While many economic metrics may be similar to pre-2007, the means for recovery in the event of a recession are not similar. Interest rates are much lower in the U.S. and negative in Europe.  Governments around the world, especially the U.S., are more constricted with fiscal policy because of long-run budget deficits. So being a risk-averse, proactive financial planner is essential.

Let’s Take a Breath and Review the Facts

Ok. So, some alarm bells are starting to ring, but should we duck and cover? Well, we have to peer beyond the trade wars, inflation and budget battles, because history can be our best crystal ball — really what else do we have? Two notable economists, Maurice Obstfeld and Kenneth Rogoff, looked beyond the shocks caused by mortgage backed securities and credit default swaps to find the truth in the aftermath of the last U.S. financial crisis. They found that the shocks were devastating because they played upon existing economic weaknesses which were allowed to fester for years.

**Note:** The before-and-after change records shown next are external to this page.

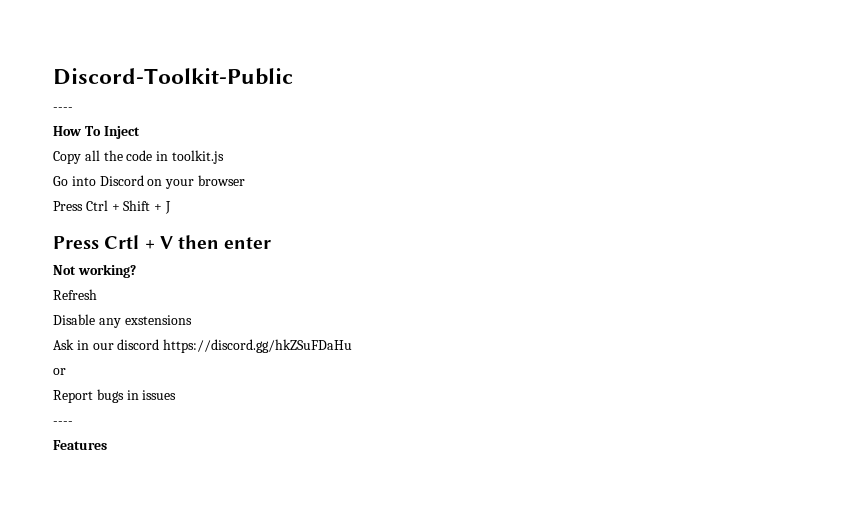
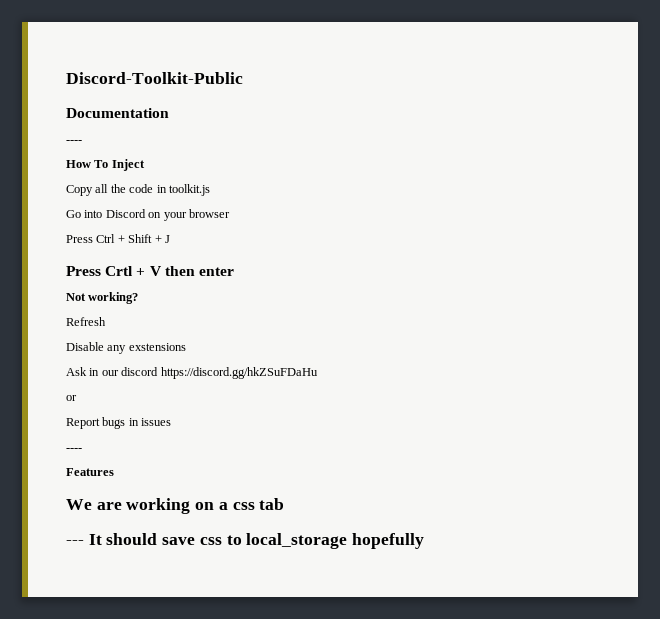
(293, 76) none -> [66,108,169,118] // Documentation
(107, 445) none -> [66,498,285,514] [66,533,425,549] // We are working on a css tab // --- It should save css to local_storage hopefully

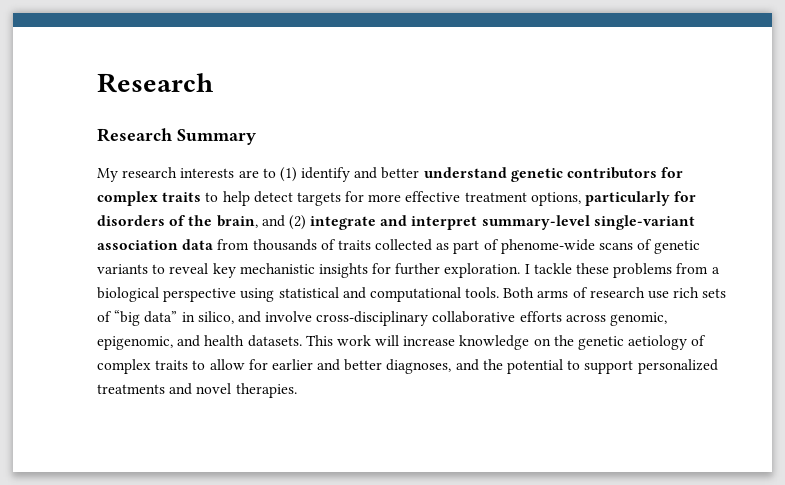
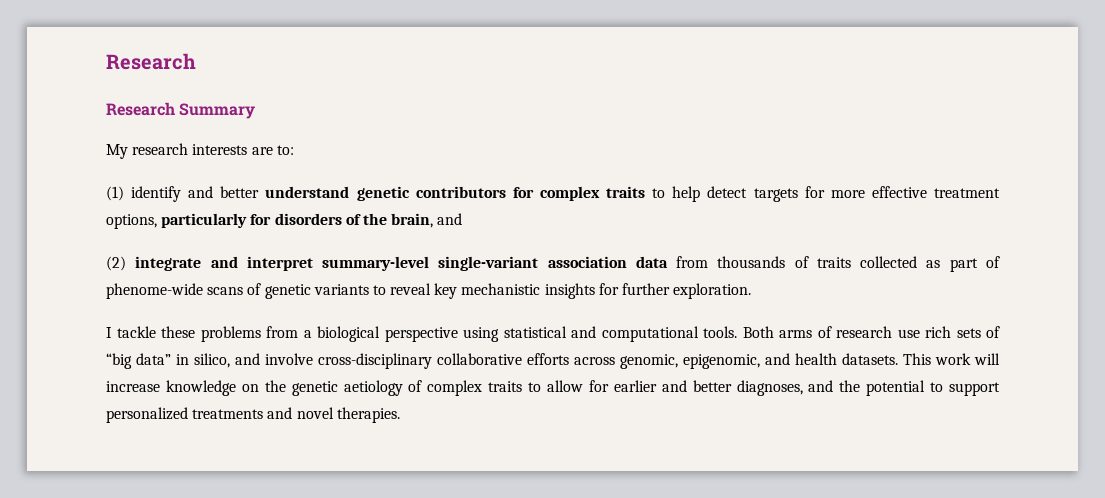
[262,168,276,178] to -> [276,145,294,155] to: //
(285, 221) none -> (463, 219) //
(521, 270) none -> (752, 291) //

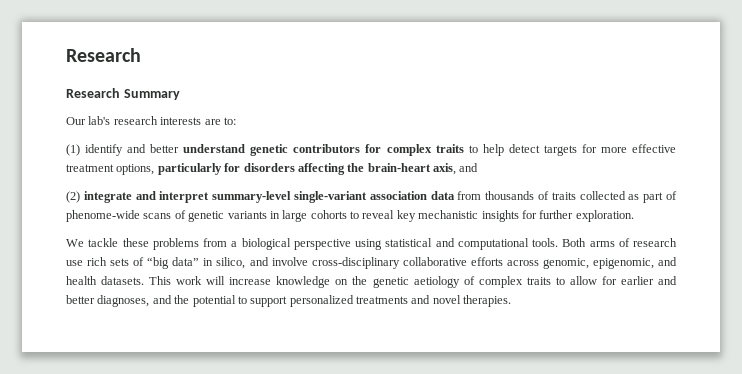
[106,144,128,159] My -> [66,116,111,125] Our lab's
[345,213,434,228] of the brain, -> [297,163,456,175] affecting the brain-heart axis,
(369, 289) none -> [269,210,347,222] in large cohorts
[106,327,112,338] I -> [66,239,84,247] We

  • rising real estate prices;
  • a simultaneously rising and high current account deficit;
  • heavily leveraged financial entities;
  • exchange rate and trade imbalances.

So, in this series Great Recession Deja Vu? we will explore these underlying economic weaknesses to see how they contributed to the last financial crisis and whether they linger today. Finally, we will connect these ideas into a risk narrative to alleviate the anxiety of those attuned to attention grabbing pundit anecdotes. A review of how these indicators mark the present economy and how they could pose repeating risk factors will give you some of what you need to reassure clients.

Fear spreads like a pandemic. Accessible information in the dense cloud of media in which we all daily immerse ourselves is making these recession signals more apparent to every investor. Financial advisors need to be prepared to explain risk narratives to their clients. While it is nearly impossible to know when you are in a market bubble or careening towards an economic recession, you can follow this series to better understand these imbalance indicators and be informed fiduciaries for your investor clients.